12. I ran across a 21st century parallel to that story in the American Bible Society magazine that just showed up at our place. It’s about healing the “moral injury” (aka sin) of a U.S. Navy admiral. A chaplain reports being called into the office of the admiral, a man who orchestrated Navy operations across half the world. Having found him to be a tough and test commander in all previous encounters, the chaplain was wary. But today the admiral looked weary. He took a deep breath and began to unload the burden from his 34 years of service in the military. “Ordering others to kill had taken a toll in him,” explains the chaplain, “it weighed on him very heavily.” The chaplain did what chaplains are called to do, which is to hear confessions and offer absolution, God’s own forgiveness. “Tell God whatever you want to tell him,” he said.

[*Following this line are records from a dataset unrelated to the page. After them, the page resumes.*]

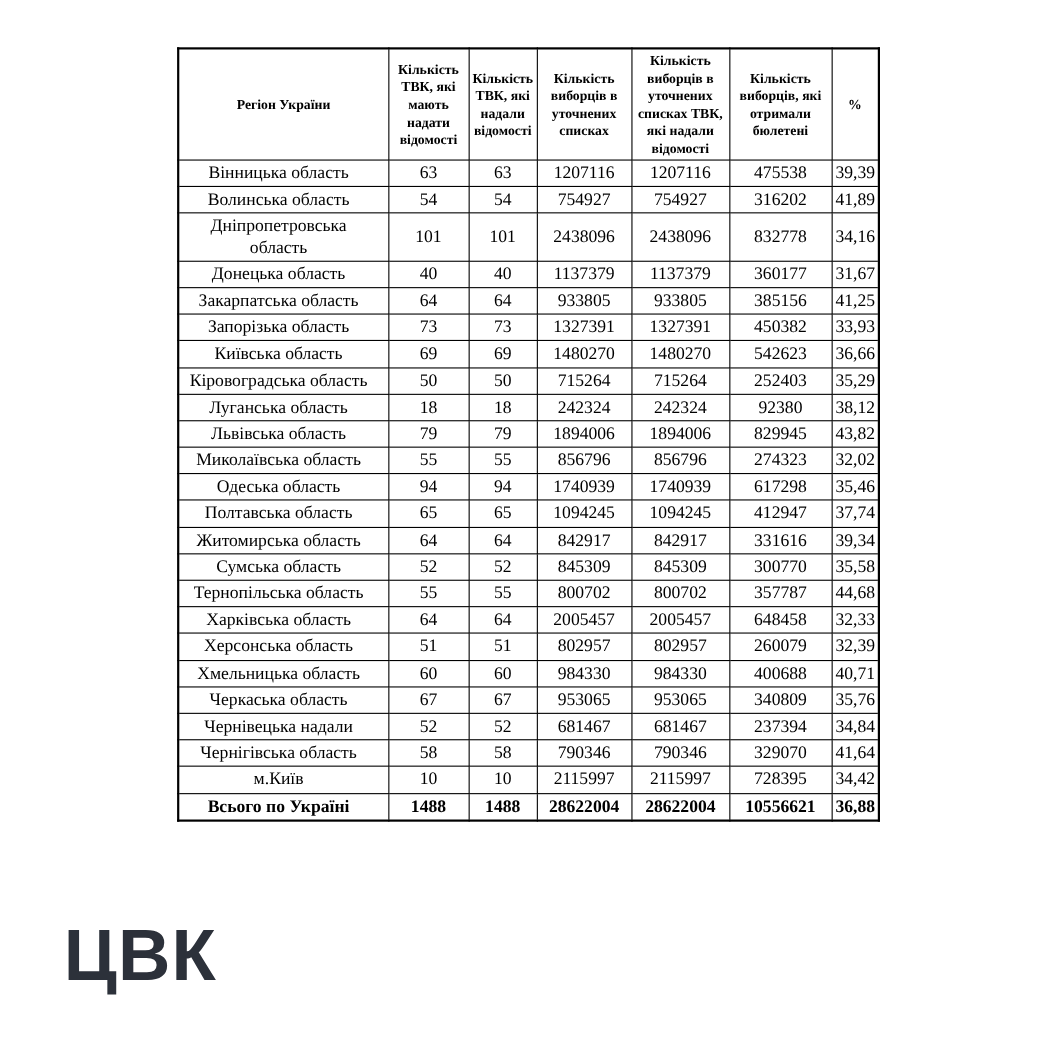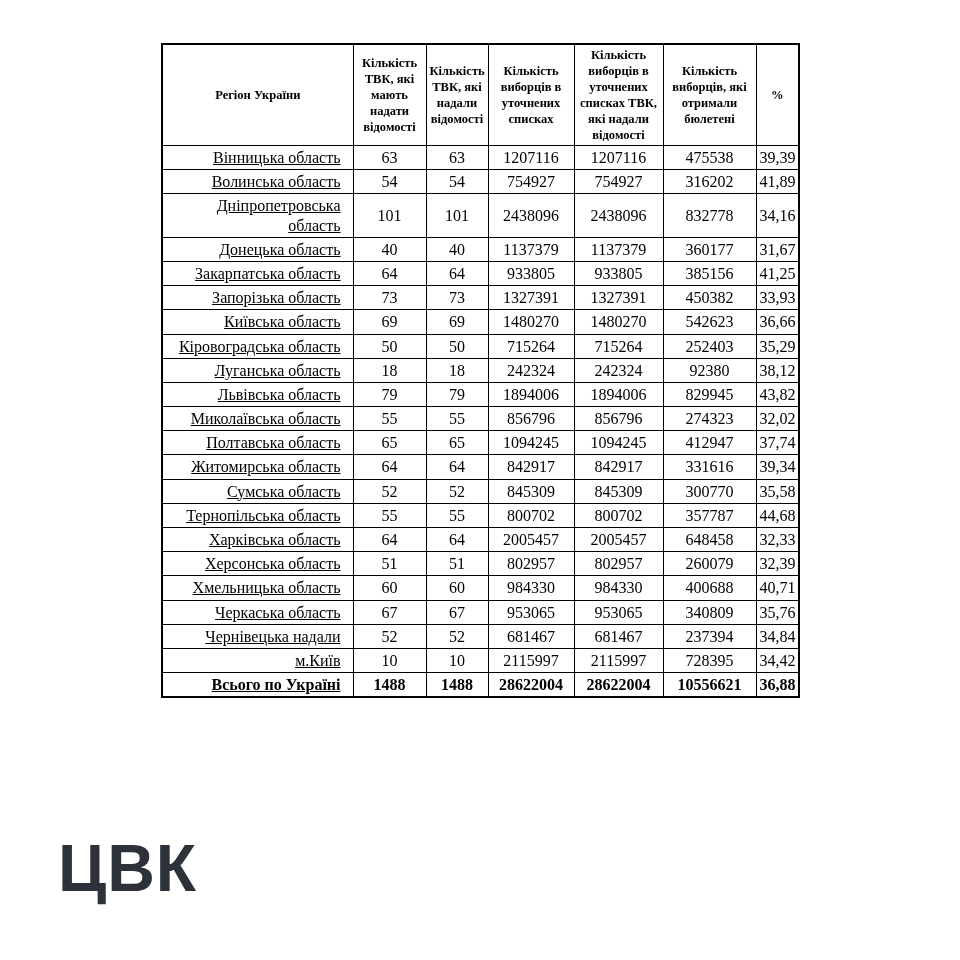--- a/index.html
+++ b/index.html
@@ -35,24 +35,23 @@
   }
   td {
     font-size:16px;
     line-height:1.2;
     text-align:center;
     vertical-align:middle;
     padding:2px 3px;
     height:24px;
   }
   td.region {
-    text-align:right;
+    text-align:center;
     padding-left:3px;
     padding-right:12px;
-    text-decoration:underline;
   }
   tr.total td { font-weight:bold;margin-top:13px; }
   .logo {
     position:absolute;
     left:58px; top:832px;
     font-family:"Liberation Sans", sans-serif;
     font-weight:800;
     font-size:66px;
     line-height:1.1;
     letter-spacing:1px;
@@ -178,20 +177,29 @@
           <tr>
             <td class="region">Миколаївська область</td>
             <td>55</td>
             <td>55</td>
             <td>856796</td>
             <td>856796</td>
             <td>274323</td>
             <td>32,02</td>
           </tr>
           <tr>
+            <td class="region">Одеська область</td>
+            <td>94</td>
+            <td>94</td>
+            <td>1740939</td>
+            <td>1740939</td>
+            <td>617298</td>
+            <td>35,46</td>
+          </tr>
+          <tr>
             <td class="region">Полтавська область</td>
             <td>65</td>
             <td>65</td>
             <td>1094245</td>
             <td>1094245</td>
             <td>412947</td>
             <td>37,74</td>
           </tr>
           <tr>
             <td class="region">Житомирська область</td>
@@ -257,20 +265,29 @@
             <td>35,76</td>
           </tr>
           <tr>
             <td class="region">Чернівецька надали</td>
             <td>52</td>
             <td>52</td>
             <td>681467</td>
             <td>681467</td>
             <td>237394</td>
             <td>34,84</td>
+          </tr>
+          <tr>
+            <td class="region">Чернігівська область</td>
+            <td>58</td>
+            <td>58</td>
+            <td>790346</td>
+            <td>790346</td>
+            <td>329070</td>
+            <td>41,64</td>
           </tr>
           <tr>
             <td class="region">м.Київ</td>
             <td>10</td>
             <td>10</td>
             <td>2115997</td>
             <td>2115997</td>
             <td>728395</td>
             <td>34,42</td>
           </tr>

At the end of the three-way conversation, we hear these words from the commander: “I feel like I lost 10 pounds. I’m forgiven. It’s incredible.”
13. So why not put this addendum to your program? Here’s a case study to support it. Despite your protestation, you are crypto-religious anyway. So put something like this this into your next re-write of chapter six:
“Some veterans may wind up confessing their sins to you. This is more than moral anguish needing an attentive ear. It’s a person wanting to hear a word of forgiveness that comes finally from God. To do that, yes, is “against the law,” and in more ways than one. But do it anyway. We have it on divine authority that the order of mercy trumps the order of law. If you can’t do it yet, learn how. For that you may first have to believe and receive it yourself. But when you are able, then do it. ‘Friend, you’ll be glad to hear this. Your sins are forgiven. The God of Abraham, Isaac, Jacob—and Jesus too—says so.’”
It worked for the admiral. It will also works for folks of lower ranks.